---------- MATERIAL PROVIDED
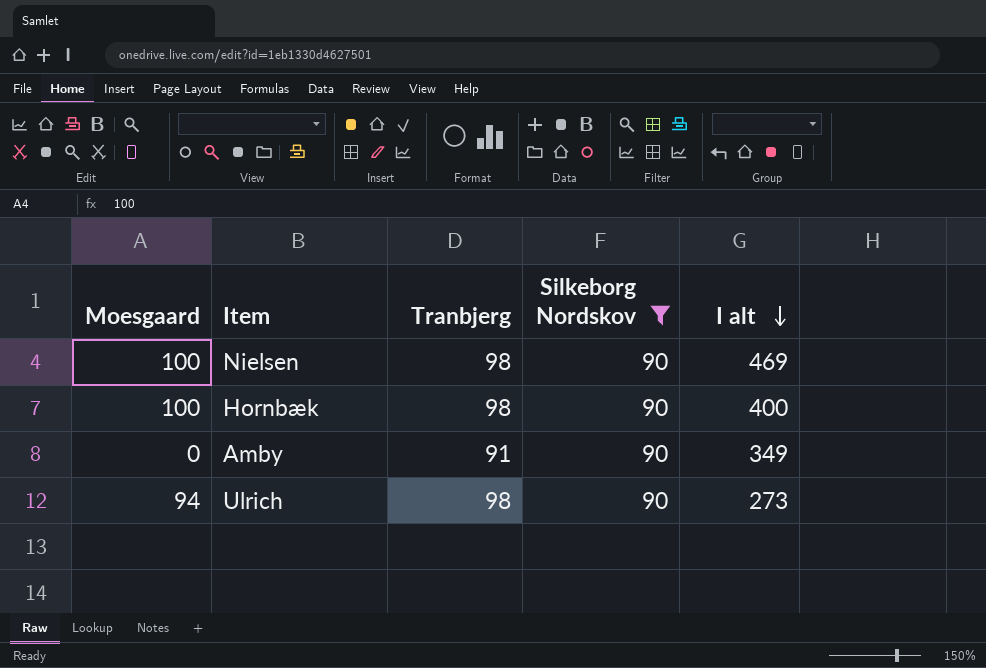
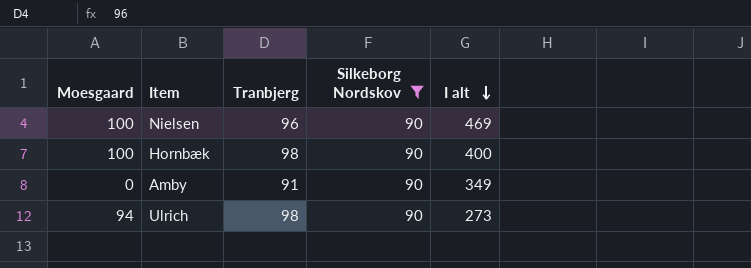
Nielsen | Tranbjerg: 98 -> 96

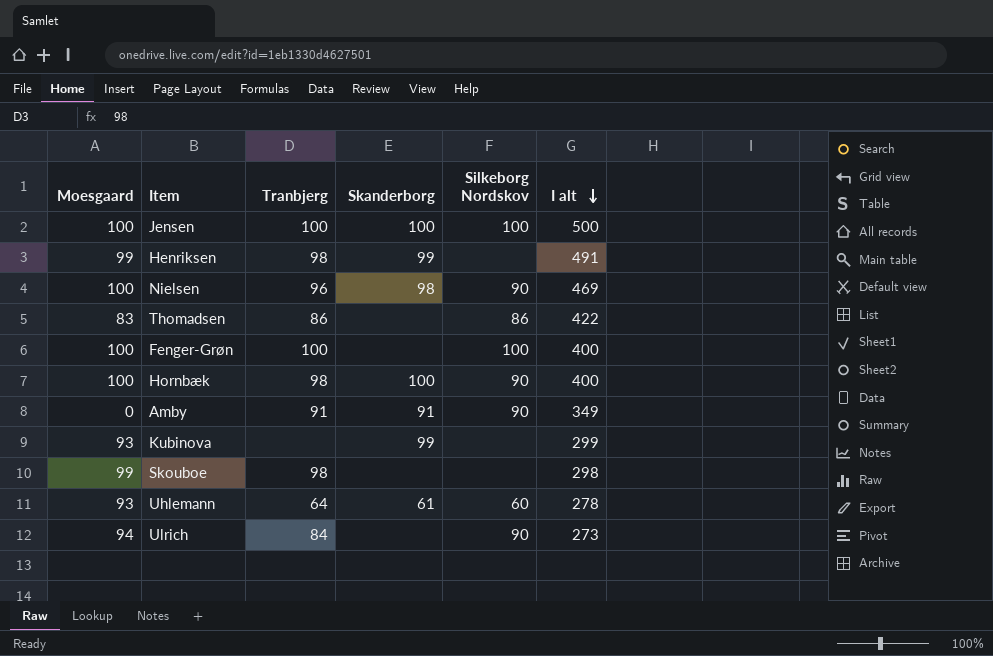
filter: Silkeborg Nordskov = 90 -> none
column Skanderborg | position: none -> 4
Ulrich | Tranbjerg: 98 -> 84

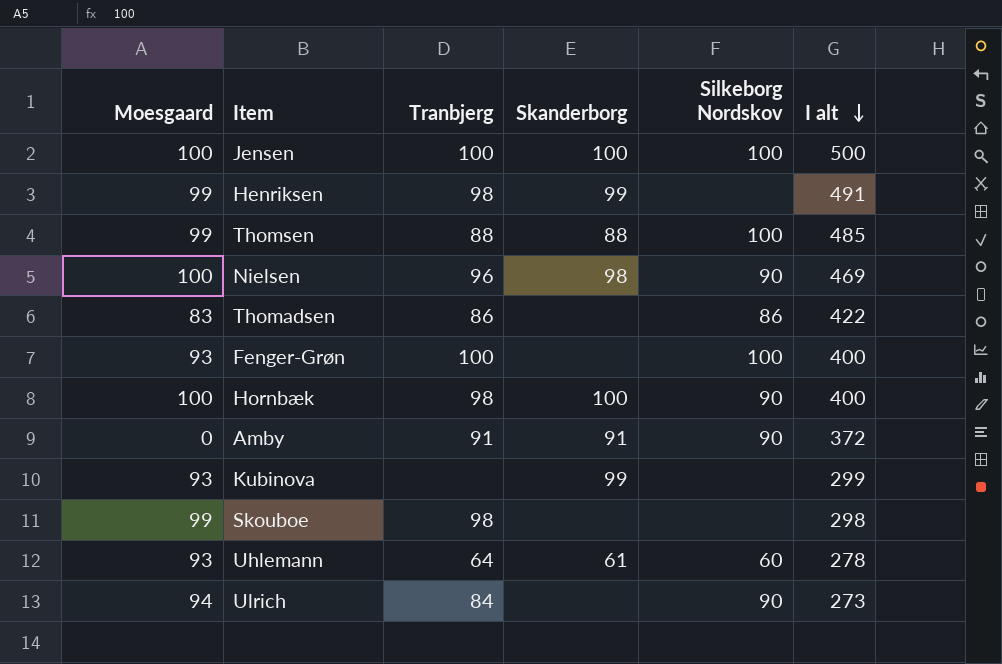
row Thomsen: none -> 99 | 88 | 88 | 100 | 485
Fenger-Grøn | Moesgaard: 100 -> 93
Amby | I alt: 349 -> 372

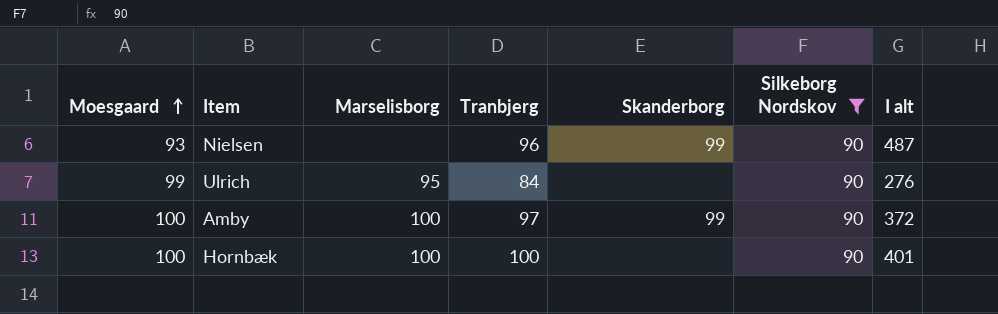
filter: none -> Silkeborg Nordskov = 90
row order: I alt descending -> Moesgaard ascending
column Marselisborg | position: none -> 3
Nielsen | Moesgaard: 100 -> 93
Nielsen | Skanderborg: 98 -> 99
Nielsen | I alt: 469 -> 487
Ulrich | Moesgaard: 94 -> 99
Ulrich | I alt: 273 -> 276
Amby | Moesgaard: 0 -> 100
Amby | Tranbjerg: 91 -> 97
Amby | Skanderborg: 91 -> 99
Hornbæk | Tranbjerg: 98 -> 100
Hornbæk | Skanderborg: 100 -> none
Hornbæk | I alt: 400 -> 401

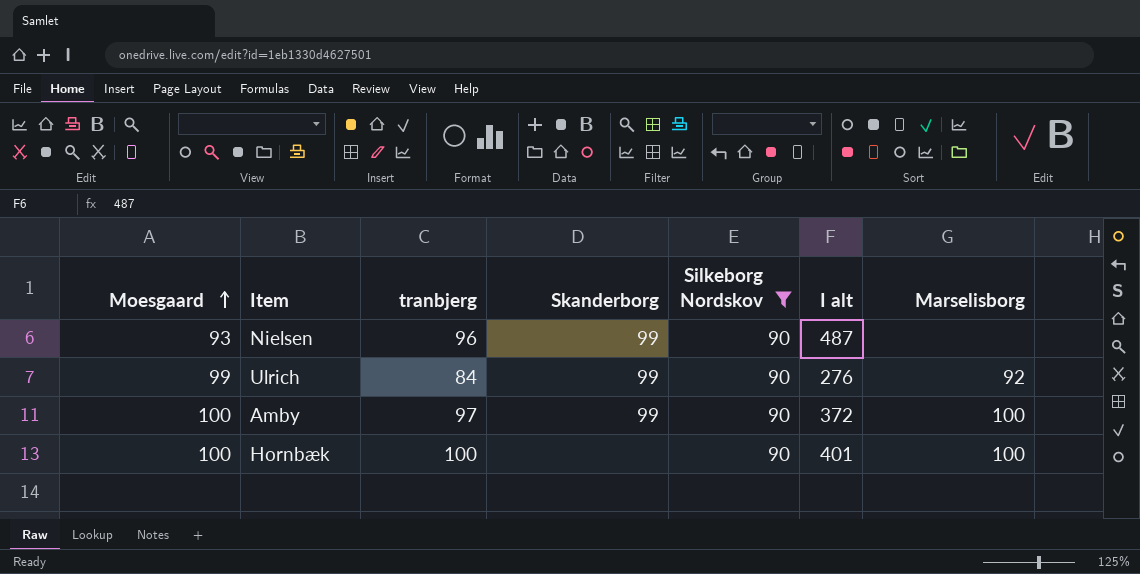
column name: Tranbjerg -> tranbjerg
column Marselisborg | position: 3 -> 7
Ulrich | Skanderborg: none -> 99
Ulrich | Marselisborg: 95 -> 92

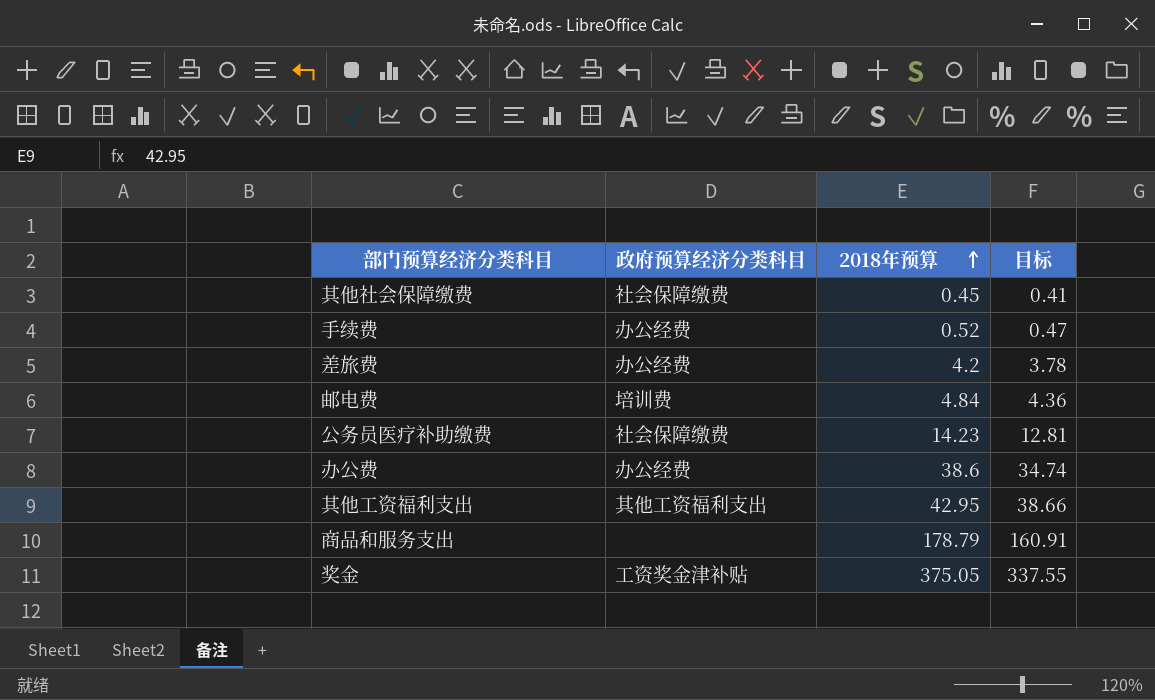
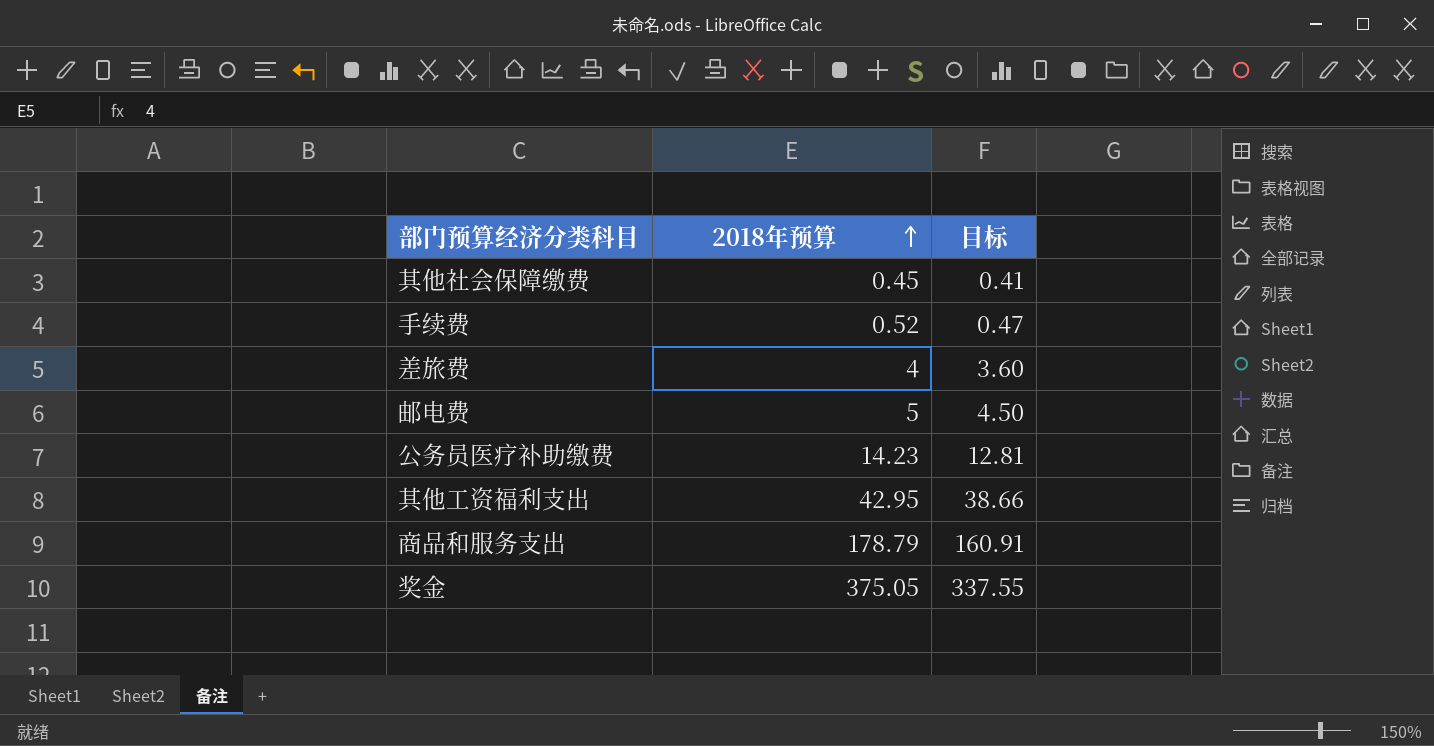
column 政府预算经济分类科目 | position: 2 -> none
row 办公费: 办公经费 | 38.6 | 34.74 -> none
差旅费 | 2018年预算: 4.2 -> 4
差旅费 | 目标: 3.78 -> 3.60
邮电费 | 2018年预算: 4.84 -> 5
邮电费 | 目标: 4.36 -> 4.50

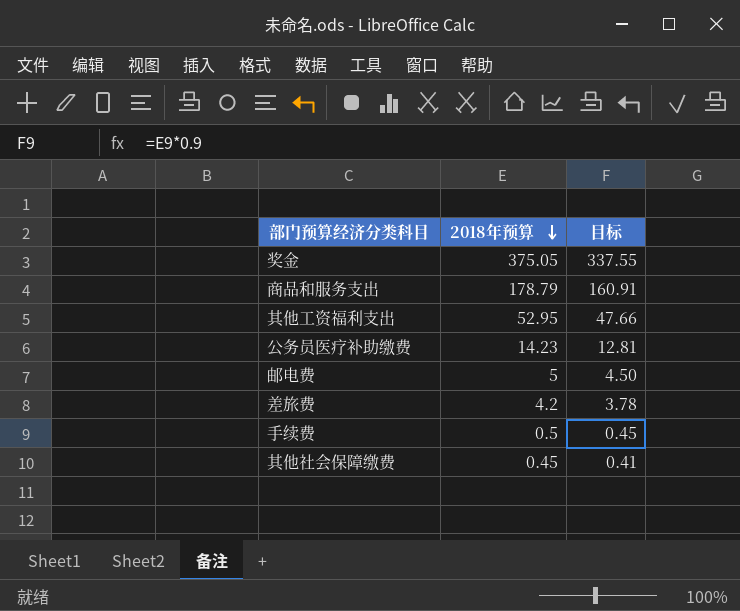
row order: 2018年预算 ascending -> 2018年预算 descending
其他工资福利支出 | 2018年预算: 42.95 -> 52.95
其他工资福利支出 | 目标: 38.66 -> 47.66
差旅费 | 2018年预算: 4 -> 4.2
差旅费 | 目标: 3.60 -> 3.78
手续费 | 2018年预算: 0.52 -> 0.5
手续费 | 目标: 0.47 -> 0.45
--------------------
*TASK DETAILS:*
Your reply is the full set of entries reproduced exactly, with images omitted.

*SOLUTION TO THIS EXERCISE:*
Nielsen | Tranbjerg: 98 -> 96

filter: Silkeborg Nordskov = 90 -> none
column Skanderborg | position: none -> 4
Ulrich | Tranbjerg: 98 -> 84

row Thomsen: none -> 99 | 88 | 88 | 100 | 485
Fenger-Grøn | Moesgaard: 100 -> 93
Amby | I alt: 349 -> 372

filter: none -> Silkeborg Nordskov = 90
row order: I alt descending -> Moesgaard ascending
column Marselisborg | position: none -> 3
Nielsen | Moesgaard: 100 -> 93
Nielsen | Skanderborg: 98 -> 99
Nielsen | I alt: 469 -> 487
Ulrich | Moesgaard: 94 -> 99
Ulrich | I alt: 273 -> 276
Amby | Moesgaard: 0 -> 100
Amby | Tranbjerg: 91 -> 97
Amby | Skanderborg: 91 -> 99
Hornbæk | Tranbjerg: 98 -> 100
Hornbæk | Skanderborg: 100 -> none
Hornbæk | I alt: 400 -> 401

column name: Tranbjerg -> tranbjerg
column Marselisborg | position: 3 -> 7
Ulrich | Skanderborg: none -> 99
Ulrich | Marselisborg: 95 -> 92

column 政府预算经济分类科目 | position: 2 -> none
row 办公费: 办公经费 | 38.6 | 34.74 -> none
差旅费 | 2018年预算: 4.2 -> 4
差旅费 | 目标: 3.78 -> 3.60
邮电费 | 2018年预算: 4.84 -> 5
邮电费 | 目标: 4.36 -> 4.50

row order: 2018年预算 ascending -> 2018年预算 descending
其他工资福利支出 | 2018年预算: 42.95 -> 52.95
其他工资福利支出 | 目标: 38.66 -> 47.66
差旅费 | 2018年预算: 4 -> 4.2
差旅费 | 目标: 3.60 -> 3.78
手续费 | 2018年预算: 0.52 -> 0.5
手续费 | 目标: 0.47 -> 0.45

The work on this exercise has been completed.